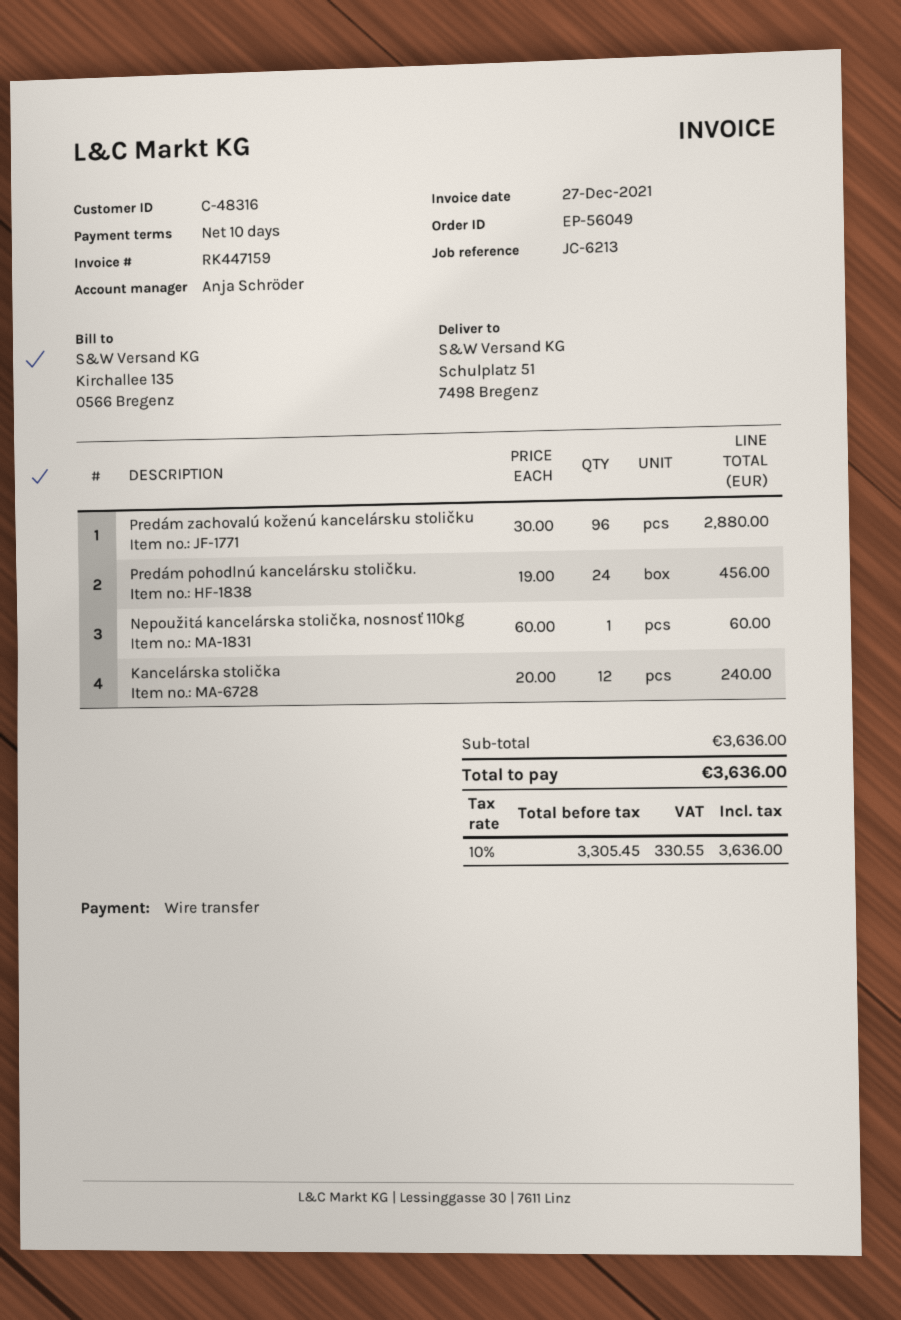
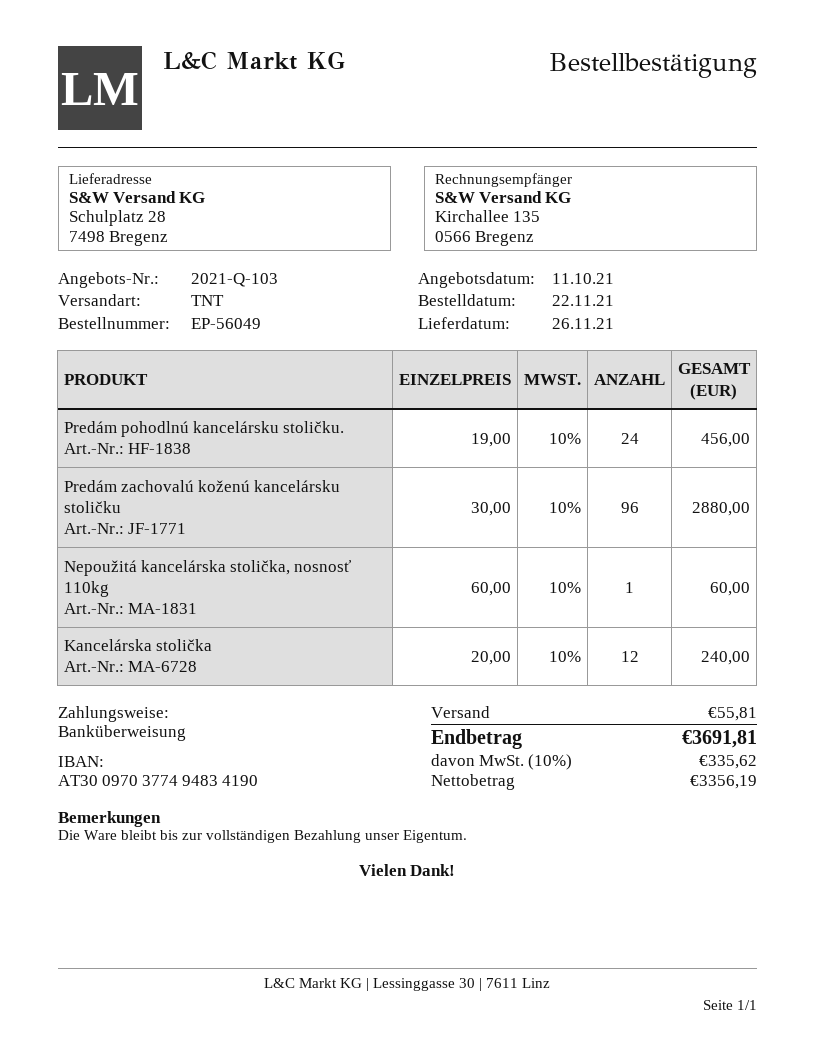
ship to: Schulplatz 51, 7498 Bregenz -> Schulplatz 28, 7498 Bregenz
shipping: none -> 55.81
net: 3305.45 -> 3356.19
tax: 10% = 330.55 -> 10% = 335.62
total: 3636.00 -> 3691.81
----------
» **EXERCISE INSTRUCTIONS**
The entries are to be printed exactly as written; the pictures are to be left out.

» **WRITTEN ANSWER**
ship to: Schulplatz 51, 7498 Bregenz -> Schulplatz 28, 7498 Bregenz
shipping: none -> 55.81
net: 3305.45 -> 3356.19
tax: 10% = 330.55 -> 10% = 335.62
total: 3636.00 -> 3691.81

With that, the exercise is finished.